One time, I won a little statue of a skeleton in a chicken costume. And really, it doesn't get much better than that.
Anyway, I received the question to end all questions. The Question of Awesome. I'm inducting ElanaJ into the Semi-Secret Order of the Blog Ninja just by virtue of the sheer awesomeness that is this question. Do I have you intrigued? Here's the question:
Okay. Let's say you were marooned on a desert island. You hike around a little, only to spot Edward and Bella in the top of a tree. After shielding your eyes against the dazzling sheen from his skin in the sunlight, you move on, totally over THAT.
From your position on top of a hill (yes, you climbed it) you spot a colony of zombies. They're all sleeping because it's daytime, but you know they're zombies. They have brains lying by the fire.
You decide to head back to the beach, thinking that the more distance between you and zombieville, the better. You spot Tinky Winky peeking at you from behind a tree. Afraid to even go there you sprint back to the beach, where somehow, they're all waiting for you.
Edward (sans Bella, thank goodness).
The zombie clan leader, somehow protected from the sun with a tin foil blanket.
And Tinky Winky.
You can choose one of them to help you get off the island. Or for life-long companionship. Or whatever.

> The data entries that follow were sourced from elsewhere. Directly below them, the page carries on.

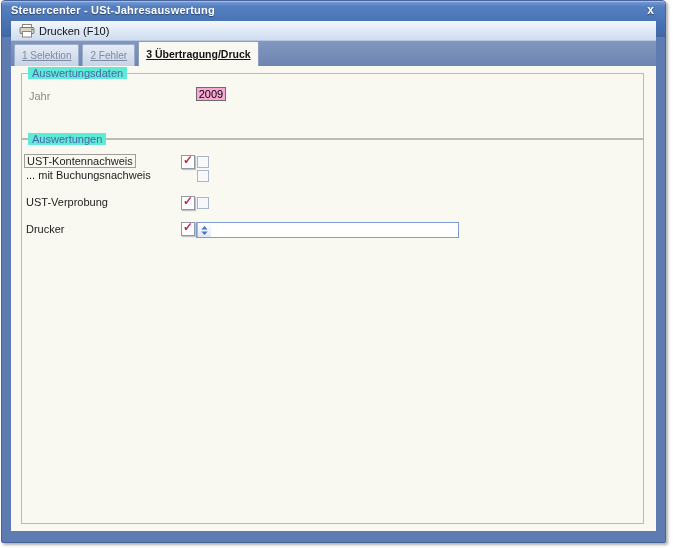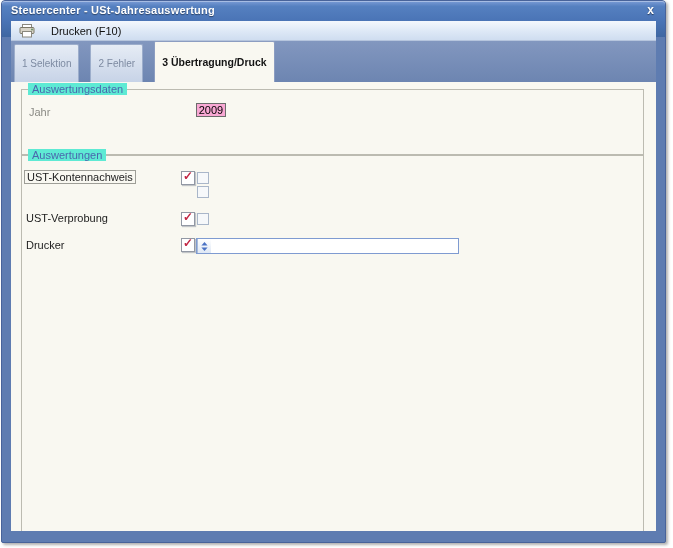--- a/index.html
+++ b/index.html
@@ -40,7 +40,7 @@
     background:linear-gradient(180deg,#f4f8fd 0%,#dde8f6 55%,#cfddf0 100%);
     border-bottom:1px solid #b6c5dd;font-size:11px;color:#111;
   }
-  .tool-btn{display:flex;align-items:center;gap:16px;padding:1px 4px;cursor:default;}
+  .tool-btn{display:flex;align-items:center;gap:4px;padding:1px 4px;cursor:default;}
   
   .tabband{
     flex:0 0 17px;display:flex;align-items:flex-end;padding-left:3px;

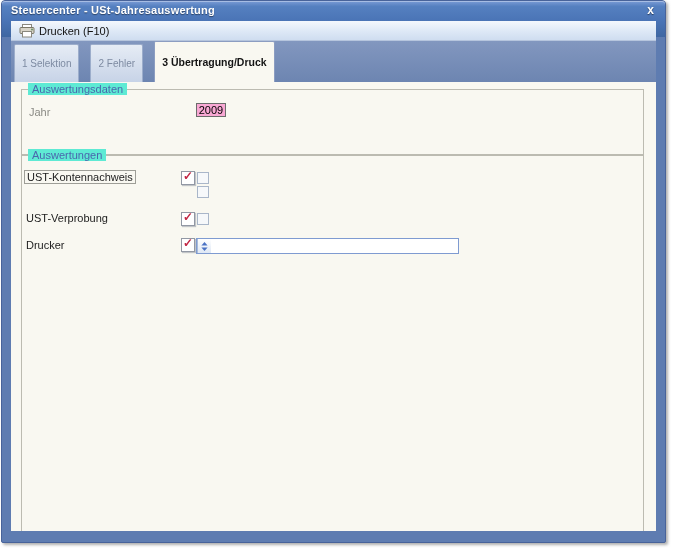--- a/index.html
+++ b/index.html
@@ -47,10 +47,10 @@
     background:linear-gradient(180deg,#8297bf,#6d85b1);
   }
   .tab{
-    height:13px;line-height:13px;padding:12px 7px;margin-right:11px;
+    height:13px;line-height:13px;padding:4px 7px;margin-right:3px;
     background:linear-gradient(180deg,#e6ecf5,#c7d3e7);
     border:1px solid #9cadcb;border-bottom:none;border-radius:2px 2px 0 0;
-    font-size:10px;color:#7e8ba2;white-space:nowrap;cursor:default;
+    font-size:10px;color:#7e8ba2;white-space:nowrap;cursor:default;text-decoration:underline;
   }
   .tab.active{
     height:16px;line-height:16px;background:#f9f8f1;color:#141414;

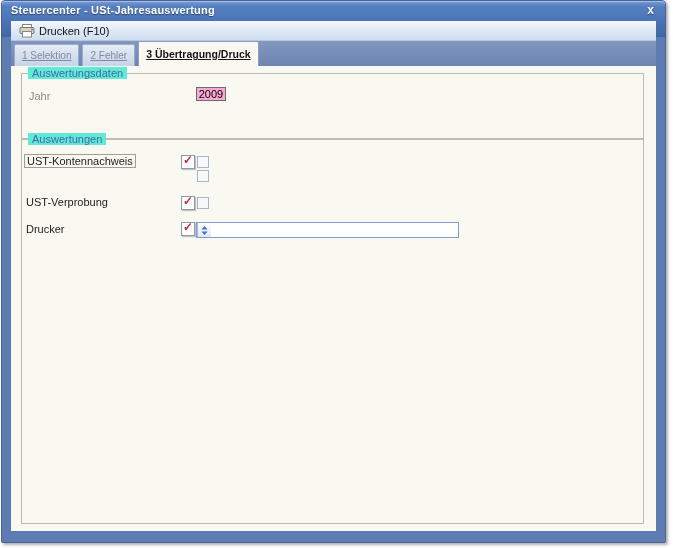--- a/index.html
+++ b/index.html
@@ -151,6 +151,7 @@
         </span>
         <span class="checkbox" style="left:175px;top:16px;"></span>
 
+        <span class="fieldlabel" style="left:4px;top:29px;">... mit Buchungsnachweis</span>
         <span class="checkbox" style="left:175px;top:30px;"></span>
 
         <span class="fieldlabel" style="left:4px;top:56px;">UST-Verprobung</span>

Who do you choose? And why??
First, let's take a moment to appreciate the sheer awesomeness of this question. Elana, clearly, GETS me. Frankly, I'm thinking that she ought to be my official interviewer, because really, I can answer questions like, "Where do you get your ideas?" and such, but I really excel at choosing between survival via sparkly vampire, zombie in tin foil blanket, and Teletubby. It's just how I roll.

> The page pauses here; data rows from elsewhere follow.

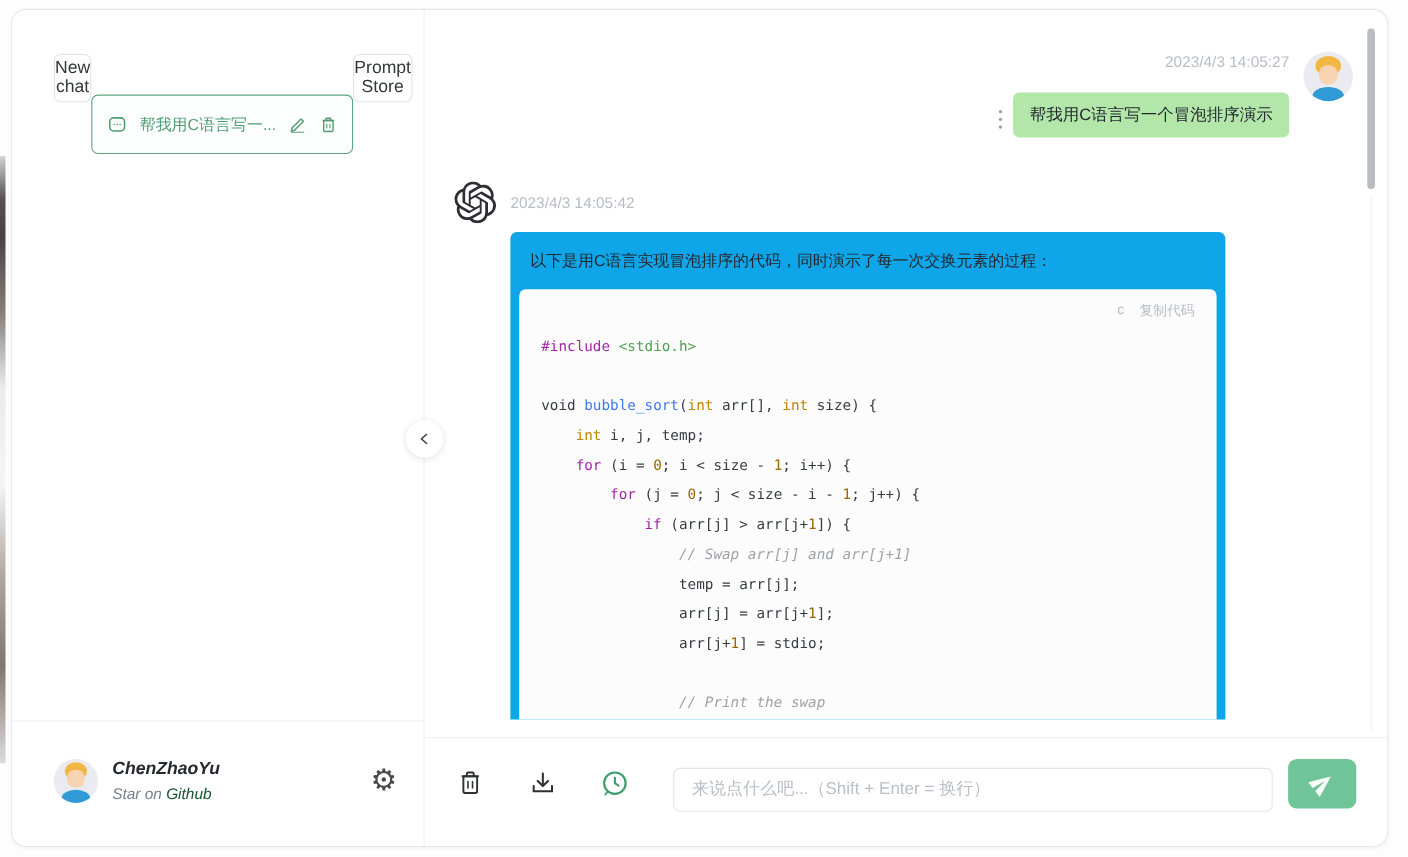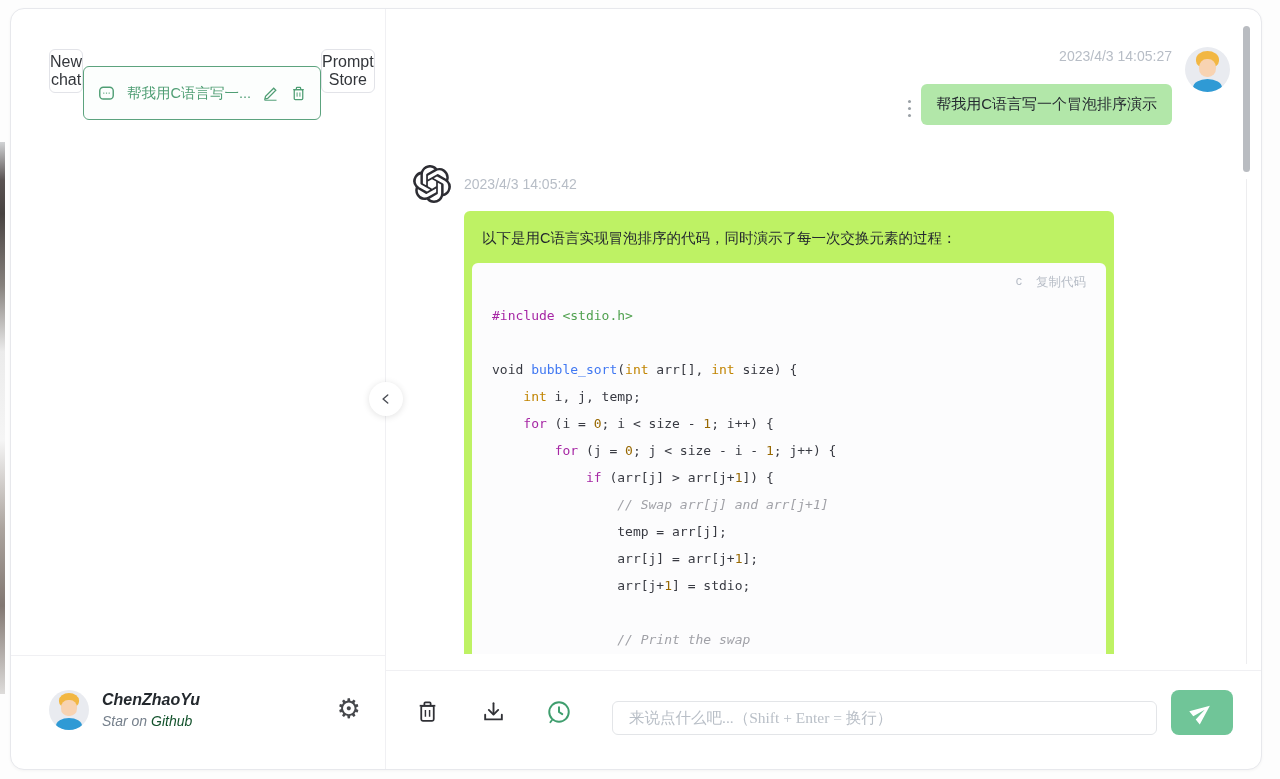--- a/index.html
+++ b/index.html
@@ -19,7 +19,7 @@
   .ghost-btn { width:100%; height:44px; background:#fff; border:1px solid #e2e3e8;
     border-radius:6px; font-size:16px; color:#33363b; cursor:pointer;
     font-family:inherit; }
-  .chat-item { margin-top:17px; height:54px; border:1px solid #5ca37e; border-radius:6px;
+  .chat-item { margin-top:37px; height:54px; border:1px solid #5ca37e; border-radius:6px;
     background:#fcfefd; display:flex; align-items:center; gap:11px; padding:0 13px;
     color:#4f9e74; cursor:pointer; }
   .chat-item svg { flex:0 0 auto; }

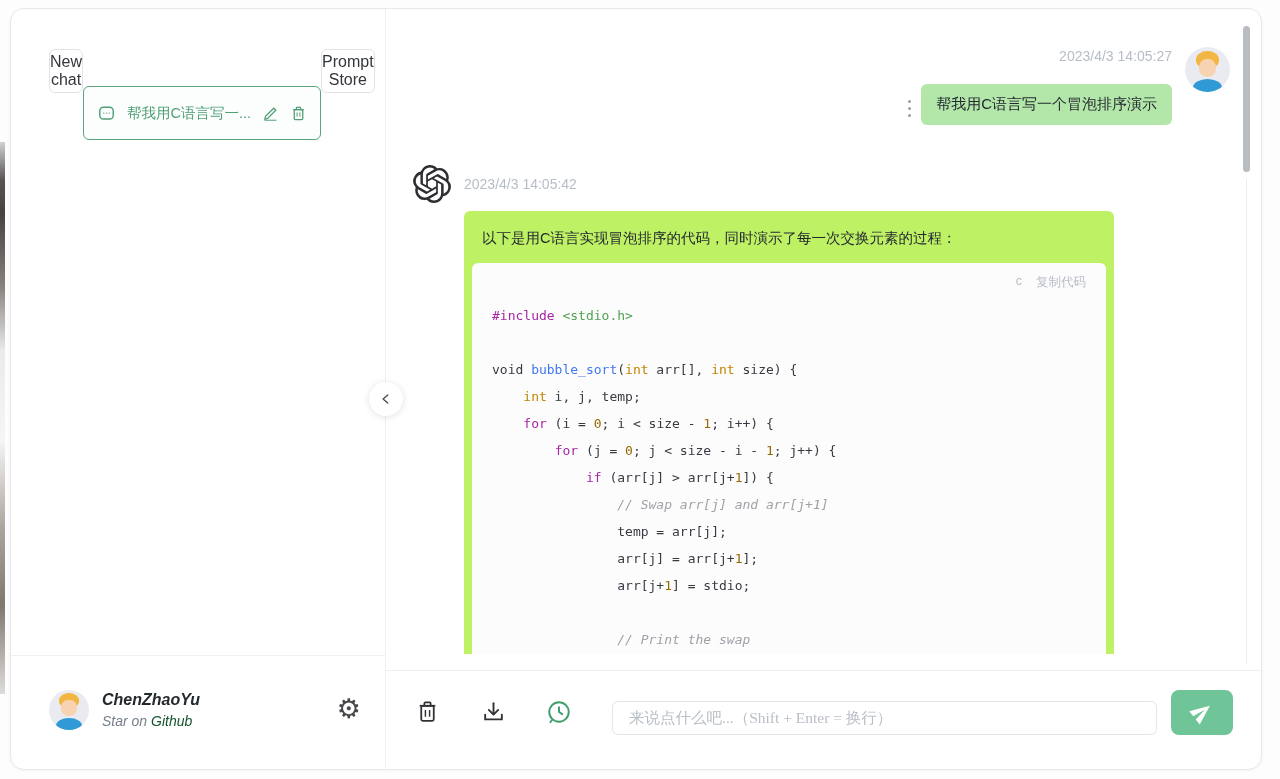--- a/index.html
+++ b/index.html
@@ -65,7 +65,7 @@
   .msg.ai { margin-top:40px; }
   .ai-avatar { width:38px; height:38px; flex:0 0 auto; color:#2d2d33; }
   .msg.ai .ts { margin-top:10px; }
-  .bubble.gray { background:#bef264; margin-top:17px; padding:13px 16px 0; width:650px; }
+  .bubble.gray { background:#0ea5e9; margin-top:17px; padding:13px 16px 0; width:650px; }
   .intro { font-size:14.5px; color:#24292f; padding:3px 2px 10px; line-height:22px; }
   .codeblock { background:#fcfcfd; border-radius:6px; margin:4px -8px 0; padding:6px 20px 14px; }
   .code-head { display:flex; justify-content:flex-end; gap:14px; font-size:12.5px;

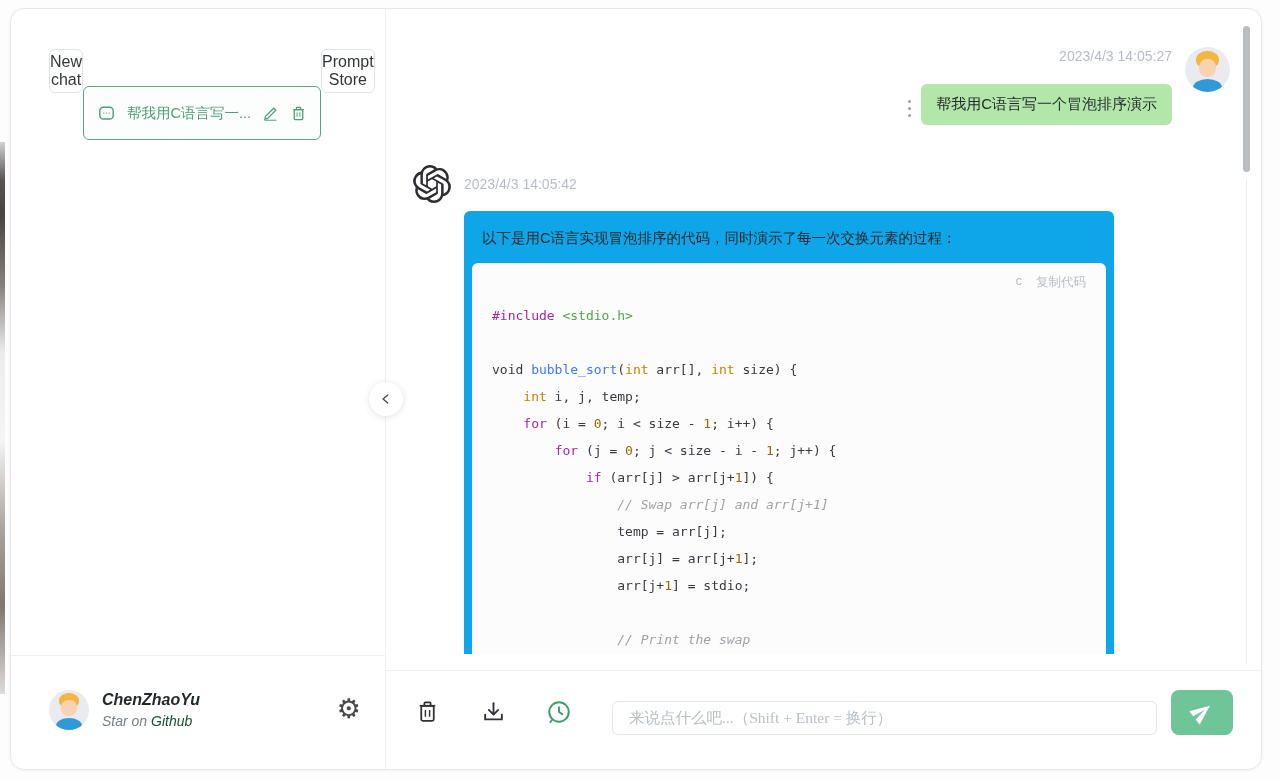--- a/index.html
+++ b/index.html
@@ -87,8 +87,8 @@
   .icon-btn { width:26px; height:26px; background:none; border:none; padding:0;
     margin-right:40px; cursor:pointer; color:#303136; }
   .icon-btn.greenic { color:#3f9e6e; }
-  .chat-input { flex:1; height:34px; border:1px solid #e3e5e8; border-radius:6px;
-    padding:0 16px; font-size:15.5px; color:#33363b; font-family:Liberation Serif, serif; outline:none;margin-top:12px; }
+  .chat-input { flex:1; height:40px; border:1px solid #e3e5e8; border-radius:6px;
+    padding:0 16px; font-size:15.5px; color:#33363b; font-family:Liberation Sans, sans-serif; outline:none;margin-top:12px; }
   .chat-input::placeholder { color:#b9bfc7; }
   .send-btn { width:62px; height:45px; margin-left:14px; border:none; border-radius:8px;
     background:#70c598; cursor:pointer; display:flex; align-items:center; justify-content:center; }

Richard! Um, no, the question asks about vampires, zombies, and Teletubbies. You're not in this question.
You're the spokesperson of my blog. Who's going to maintain my blog while I'm marooned? And besides, putting your leg behind your head isn't a survival skill.
I do not want to know. I'm not going to ask.
Who am I kidding? Of course I'm going to ask. How on earth is putting your leg behind your head a survival skill?
Your leg was possessed?
Just a hunch.
Okay, we're totally off topic here. If I was marooned on a desert island, I would send a telepathic message to Richard to take care of the Wonder That Is My Blog, and to Batman to tell him to beware his evil possessed leg. And then I would ask Edward to steal the tin foil blanket and kill the Teletubby and the zombies, because the Teletubby would drive me nuts, and the zombie would eventually start to stink.
Besides, Edward sparkles. And everyone knows that sparkles are an essential part of every survival kit.